Délits de presse sur les réseaux sociaux : faut-il modifier la Constitution ?

Non. Confier à un jury d’assises, constitué de citoyens représentatifs, le soin de décider du sort à réserver à des délits d’opinion trouve sa pleine justification.

Délits de presse sur les réseaux sociaux : faut-il modifier la Constitution ?
©Tonneau Michel
Contribution externe

Une carte blanche de Guy Laffineur, Magistrat honoraire

Une première en Belgique : un jury d'assises est invité à statuer sur un délit de presse commis sur les réseaux sociaux pour des propos haineux à l'égard des femmes. Au lieu de se réjouir de ce que l'article 150 de la Constitution trouve ici sa pleine mesure, d'aucuns souhaitent instamment que cette disposition soit modifiée de manière à correctionnaliser les délits de presse, notamment ceux inspirés par le sexisme, comme ce fut le cas en 1999 pour les délits de presse à caractère raciste, xénophobe et négationniste.

Assez curieusement, la raison invoquée pour préconiser une telle modification de notre Constitution réside dans la lourdeur de la procédure d’assises avec pour conséquence, dit-on, une quasi-impunité pour les délits commis à travers la presse et les réseaux sociaux.

Ne conviendrait-il pas de raisonner autrement ? Un procès d’assises pour un délit de presse peut généralement être mené en un laps de temps assez bref dès lors que le dossier à appréhender par le jury est simple, n’exige que peu de témoins à entendre et ne nécessite que des débats succincts. Si la pratique judiciaire conduit à éviter autant que possible l’organisation d’une session d’assises pour de tels délits, c’est essentiellement parce que les procès d’assises pour toutes autres affaires criminelles exigent une énergie et une durée considérables au point qu’ils ne sont diligentés qu’avec un retard important dans les cinq ressorts des cours d’appel du pays.

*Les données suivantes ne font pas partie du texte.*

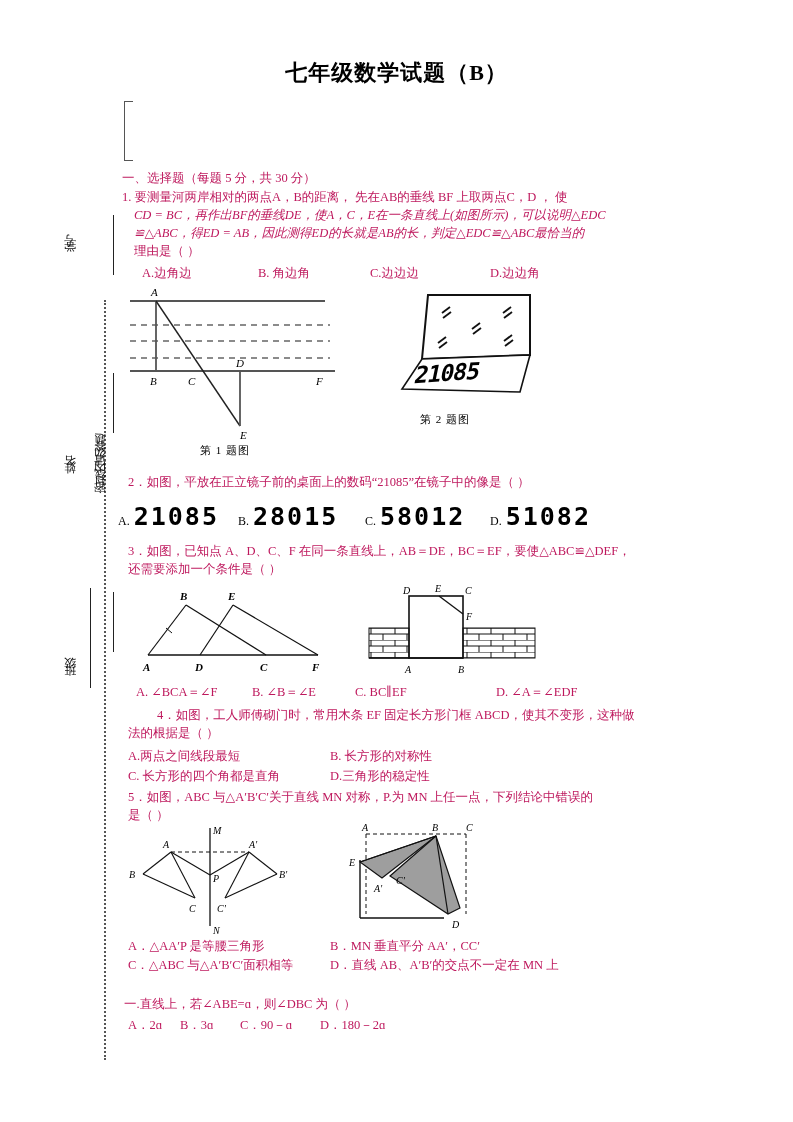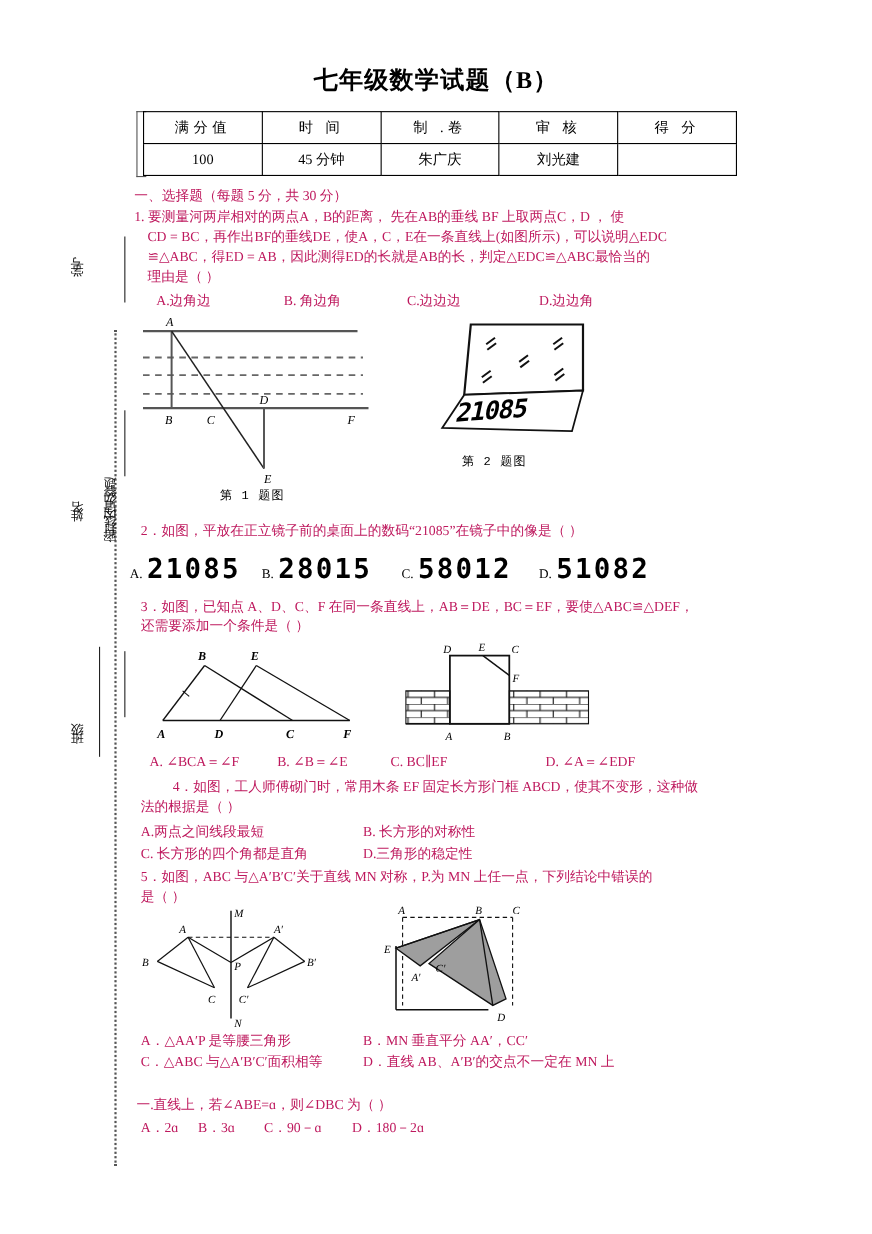"满分值" table.info-table { html: <table> <tbody> <tr> <td>满分值</td> <td>时 间</td> <td>制 .卷</td> <td>审 核</td> <td>得 分</td> </tr> <tr> <td>100</td> <td>45 分钟</td> <td>朱广庆</td> <td>刘光建</td> <td></td> </tr> </tbody> </table> -> none }
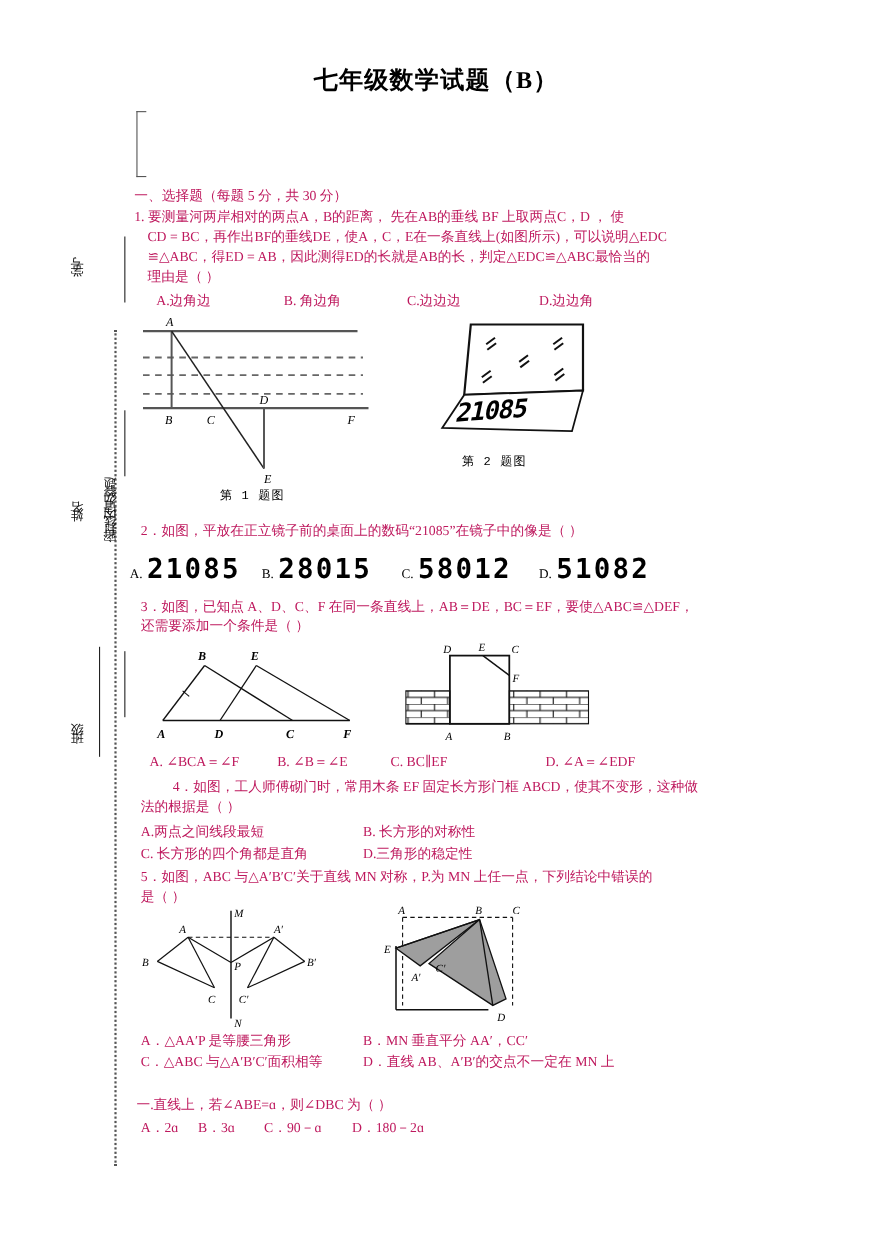"CD =" .it { font-style: none -> italic }
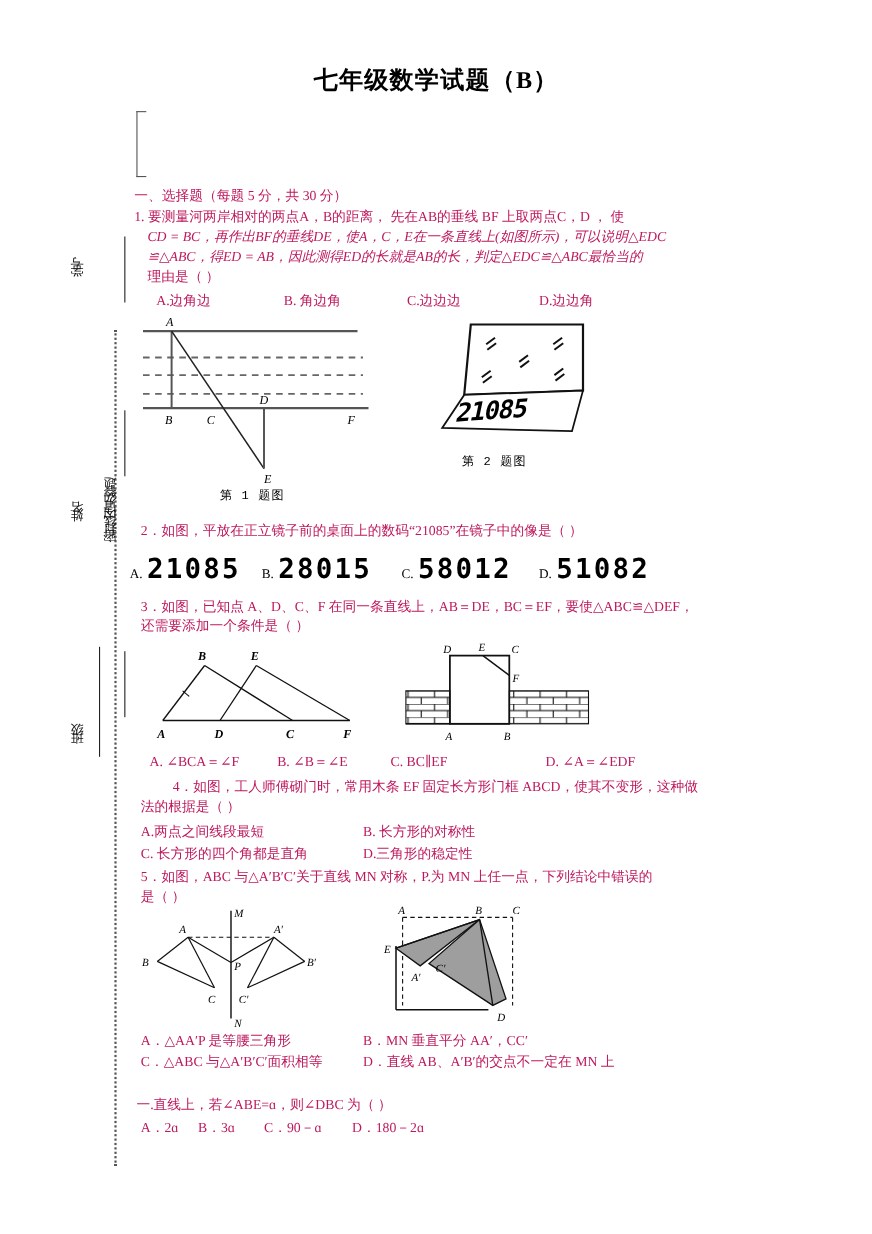"第 2 题图" .cap { font-family: Liberation Mono, monospace -> Liberation Serif, serif }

Aussi, plutôt que de soustraire de l’article 150 de la Constitution la majorité des délits de presse, il serait préférable de modifier cette disposition afin de donner compétence aux juridictions ordinaires en toutes matières criminelles. Des voix autorisées telle celle du procureur fédéral Van Leeuw, notamment, vont dans ce sens, arguant de l’inadéquation de la procédure d’assises pour des procès d’envergure, en particulier, imposant à des citoyens tirés au sort une charge démesurée. Divers autres arguments, tels les défauts inhérents à une procédure purement orale dans des matières souvent complexes, militent également pour une suppression de la cour d’assises en matière criminelle.

En revanche, confier à un jury d’assises le soin de décider du sort à réserver à des délits d’opinion trouve sa pleine justification. Il est, en effet, souhaitable que soient associés à l’œuvre de justice des citoyens représentatifs de l’opinion publique afin de mieux appréhender le caractère éventuellement répréhensible et la gravité propre aux infractions de cette nature ayant trait à la liberté d’expression. On observe que les réseaux sociaux sont de plus en plus souvent utilisés de manière abusive à des fins illicites entraînant parfois d’importants dommages moraux, ceci en toute impunité dans le contexte actuel. Pouvoir déférer plus aisément les auteurs de ces délits devant un jury d’assises, avec la publicité inhérente à cette procédure, pourrait vraisemblablement avoir un effet dissuasif salutaire.